→ WORK TO BE COMPLETED
In the records that follow, skip the pictures and print everything else exactly.

→ TASK DATA
::::::::
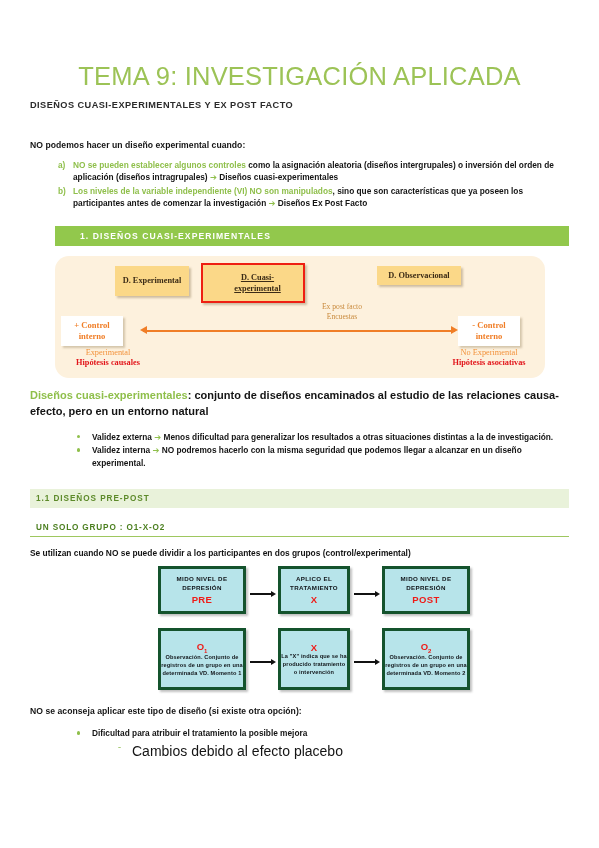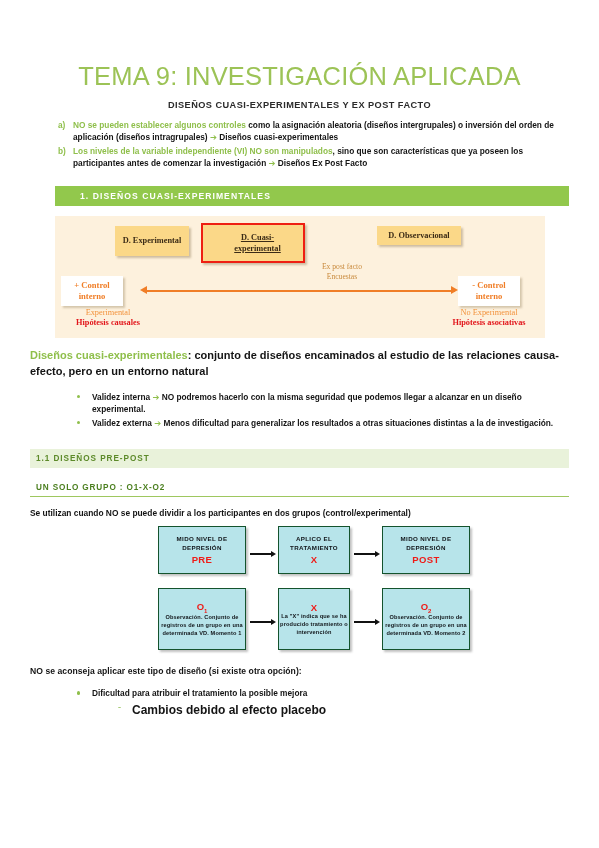--- a/index.html
+++ b/index.html
@@ -24,7 +24,6 @@
     line-height:1.12;
   }
   .subtitle{
-    text-align:center;
     color:#2b2b2b;
     font-size:9.2px;
     font-weight:600;

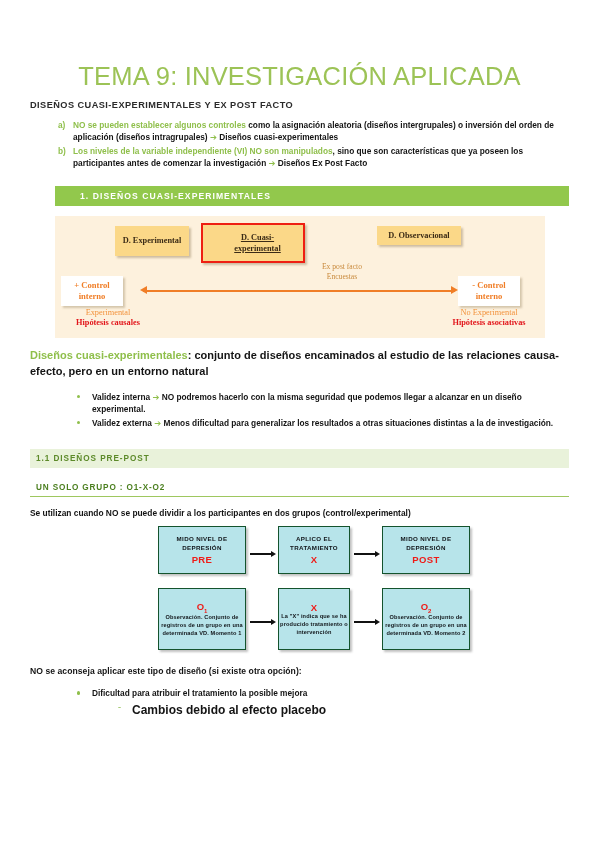--- a/index.html
+++ b/index.html
@@ -219,6 +219,7 @@
   <h1 class="title">TEMA 9: INVESTIGACIÓN APLICADA</h1>
   <div class="subtitle">DISEÑOS CUASI-EXPERIMENTALES Y EX POST FACTO</div>
 
+  <p class="lead">NO podemos hacer un diseño experimental cuando:</p>
 
   <ol class="abc">
     <li>

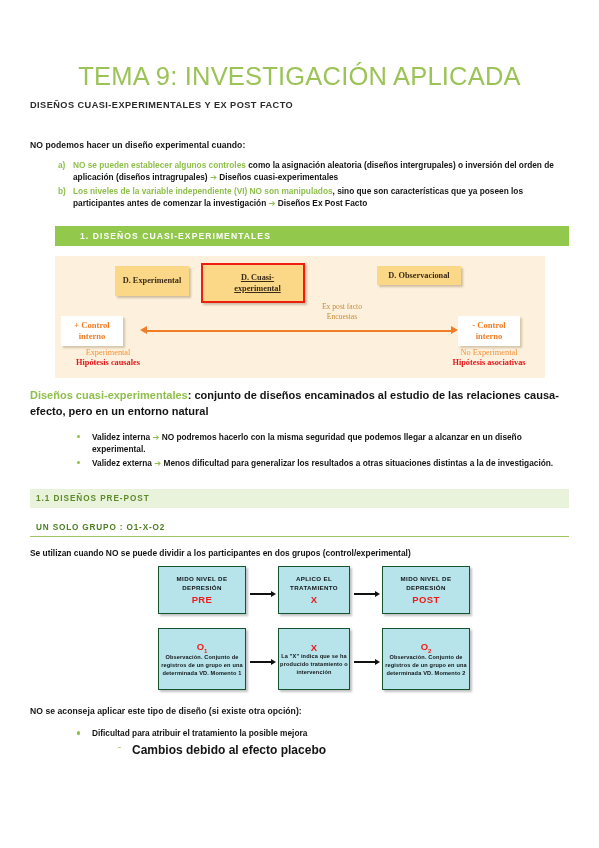--- a/index.html
+++ b/index.html
@@ -95,6 +95,7 @@
     width:490px;height:122px;
     box-sizing:border-box;
     font-family:"Liberation Serif","DejaVu Serif",serif;
+    border-radius:14px;
   }
   .dbox{
     position:absolute;

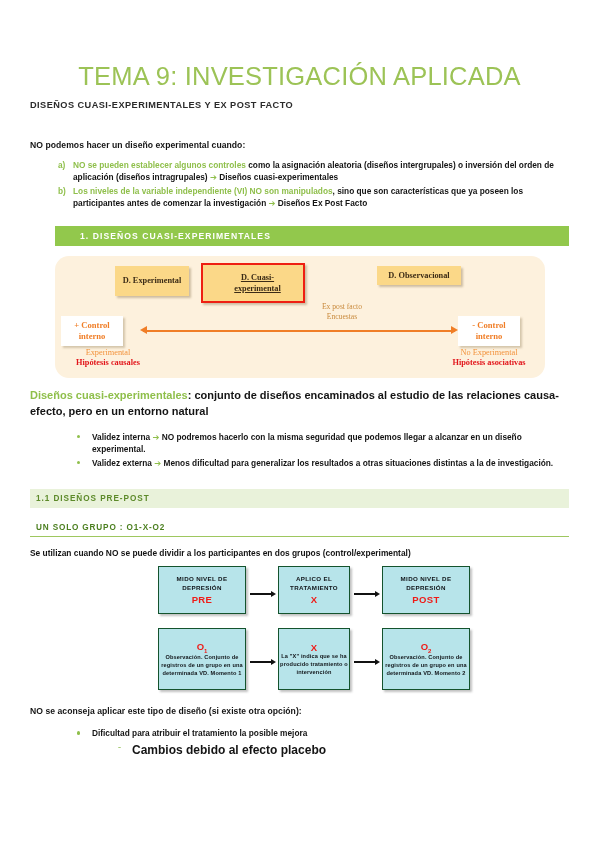--- a/index.html
+++ b/index.html
@@ -278,8 +278,8 @@
   <p class="para"><span class="tag">Diseños cuasi-experimentales</span><span>: conjunto de diseños encaminados al estudio de las relaciones causa-efecto, pero en un entorno natural</span></p>
 
   <ul class="bul">
+    <li><span>Validez externa </span><span class="arrow">➔</span><span> Menos dificultad para generalizar los resultados a otras situaciones distintas a la de investigación.</span></li>
     <li><span>Validez interna </span><span class="arrow">➔</span><span> NO podremos hacerlo con la misma seguridad que podemos llegar a alcanzar en un diseño experimental.</span></li>
-    <li><span>Validez externa </span><span class="arrow">➔</span><span> Menos dificultad para generalizar los resultados a otras situaciones distintas a la de investigación.</span></li>
   </ul>
 
   <div class="secbar-sub">1.1 DISEÑOS PRE-POST</div>

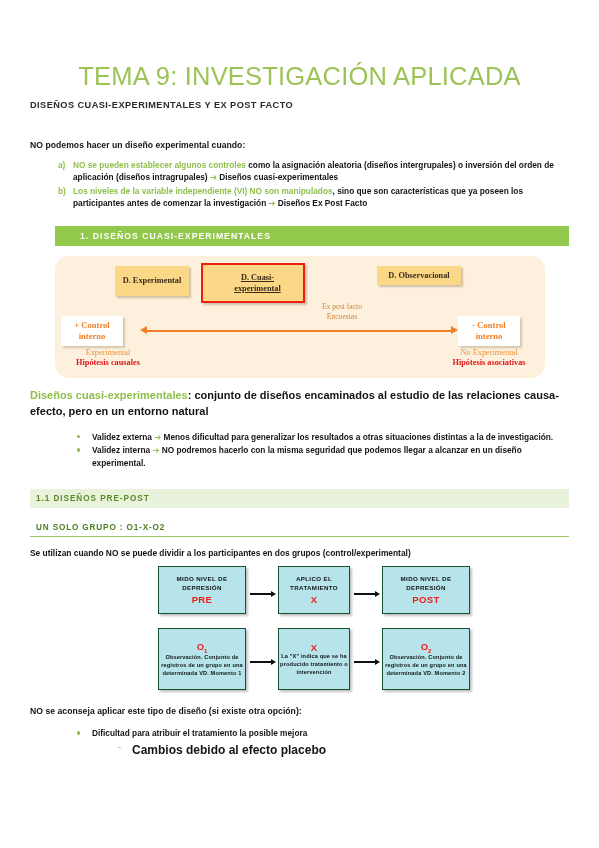--- a/index.html
+++ b/index.html
@@ -181,7 +181,7 @@
   
   .diag2{position:relative;margin:8px 0 0 0;height:140px;}
   .fbox{
-    position:absolute;background:#b7e4ea;border:1px solid #14532d;
+    position:absolute;background:#b7e4ea;border:3px solid #14532d;
     box-sizing:border-box;text-align:center;
     display:flex;flex-direction:column;align-items:center;justify-content:center;
     box-shadow:2px 2px 2px rgba(120,120,120,.45);

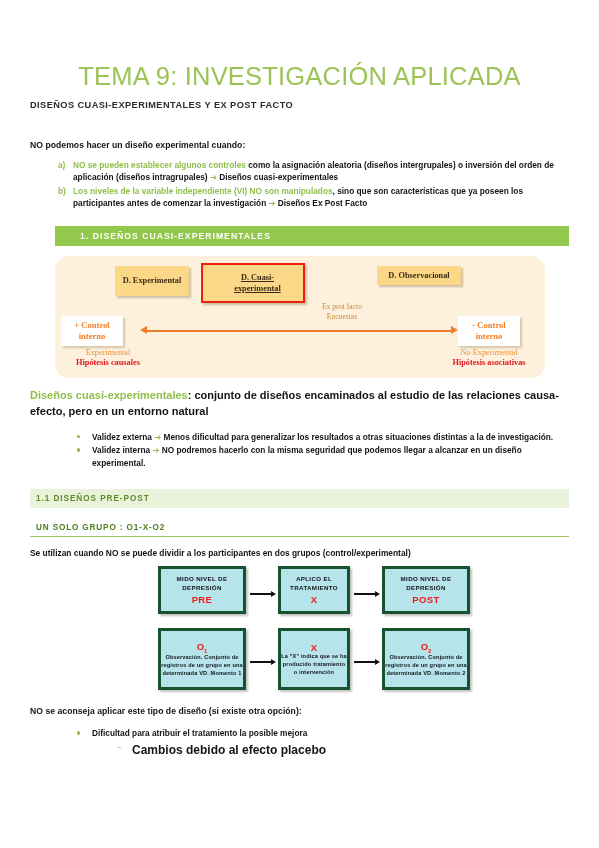--- a/index.html
+++ b/index.html
@@ -167,7 +167,7 @@
   ul.dash{list-style:none;margin:1px 0 0 0;padding:0 0 0 24px;}
   ul.dash li{
     position:relative;padding-left:16px;margin-bottom:1px;
-    font-size:12px;line-height:1.5;font-weight:700;color:#141414;
+    font-size:14px;line-height:1.5;font-weight:400;color:#141414;
   }
   ul.dash li:before{
     content:"";position:absolute;left:2px;top:6px;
::::::::
→ ANSWER SPACE
--- a/index.html
+++ b/index.html
@@ -24,7 +24,6 @@
     line-height:1.12;
   }
   .subtitle{
-    text-align:center;
     color:#2b2b2b;
     font-size:9.2px;
     font-weight:600;

--- a/index.html
+++ b/index.html
@@ -219,6 +219,7 @@
   <h1 class="title">TEMA 9: INVESTIGACIÓN APLICADA</h1>
   <div class="subtitle">DISEÑOS CUASI-EXPERIMENTALES Y EX POST FACTO</div>
 
+  <p class="lead">NO podemos hacer un diseño experimental cuando:</p>
 
   <ol class="abc">
     <li>

--- a/index.html
+++ b/index.html
@@ -95,6 +95,7 @@
     width:490px;height:122px;
     box-sizing:border-box;
     font-family:"Liberation Serif","DejaVu Serif",serif;
+    border-radius:14px;
   }
   .dbox{
     position:absolute;

--- a/index.html
+++ b/index.html
@@ -278,8 +278,8 @@
   <p class="para"><span class="tag">Diseños cuasi-experimentales</span><span>: conjunto de diseños encaminados al estudio de las relaciones causa-efecto, pero en un entorno natural</span></p>
 
   <ul class="bul">
+    <li><span>Validez externa </span><span class="arrow">➔</span><span> Menos dificultad para generalizar los resultados a otras situaciones distintas a la de investigación.</span></li>
     <li><span>Validez interna </span><span class="arrow">➔</span><span> NO podremos hacerlo con la misma seguridad que podemos llegar a alcanzar en un diseño experimental.</span></li>
-    <li><span>Validez externa </span><span class="arrow">➔</span><span> Menos dificultad para generalizar los resultados a otras situaciones distintas a la de investigación.</span></li>
   </ul>
 
   <div class="secbar-sub">1.1 DISEÑOS PRE-POST</div>

--- a/index.html
+++ b/index.html
@@ -181,7 +181,7 @@
   
   .diag2{position:relative;margin:8px 0 0 0;height:140px;}
   .fbox{
-    position:absolute;background:#b7e4ea;border:1px solid #14532d;
+    position:absolute;background:#b7e4ea;border:3px solid #14532d;
     box-sizing:border-box;text-align:center;
     display:flex;flex-direction:column;align-items:center;justify-content:center;
     box-shadow:2px 2px 2px rgba(120,120,120,.45);

--- a/index.html
+++ b/index.html
@@ -167,7 +167,7 @@
   ul.dash{list-style:none;margin:1px 0 0 0;padding:0 0 0 24px;}
   ul.dash li{
     position:relative;padding-left:16px;margin-bottom:1px;
-    font-size:12px;line-height:1.5;font-weight:700;color:#141414;
+    font-size:14px;line-height:1.5;font-weight:400;color:#141414;
   }
   ul.dash li:before{
     content:"";position:absolute;left:2px;top:6px;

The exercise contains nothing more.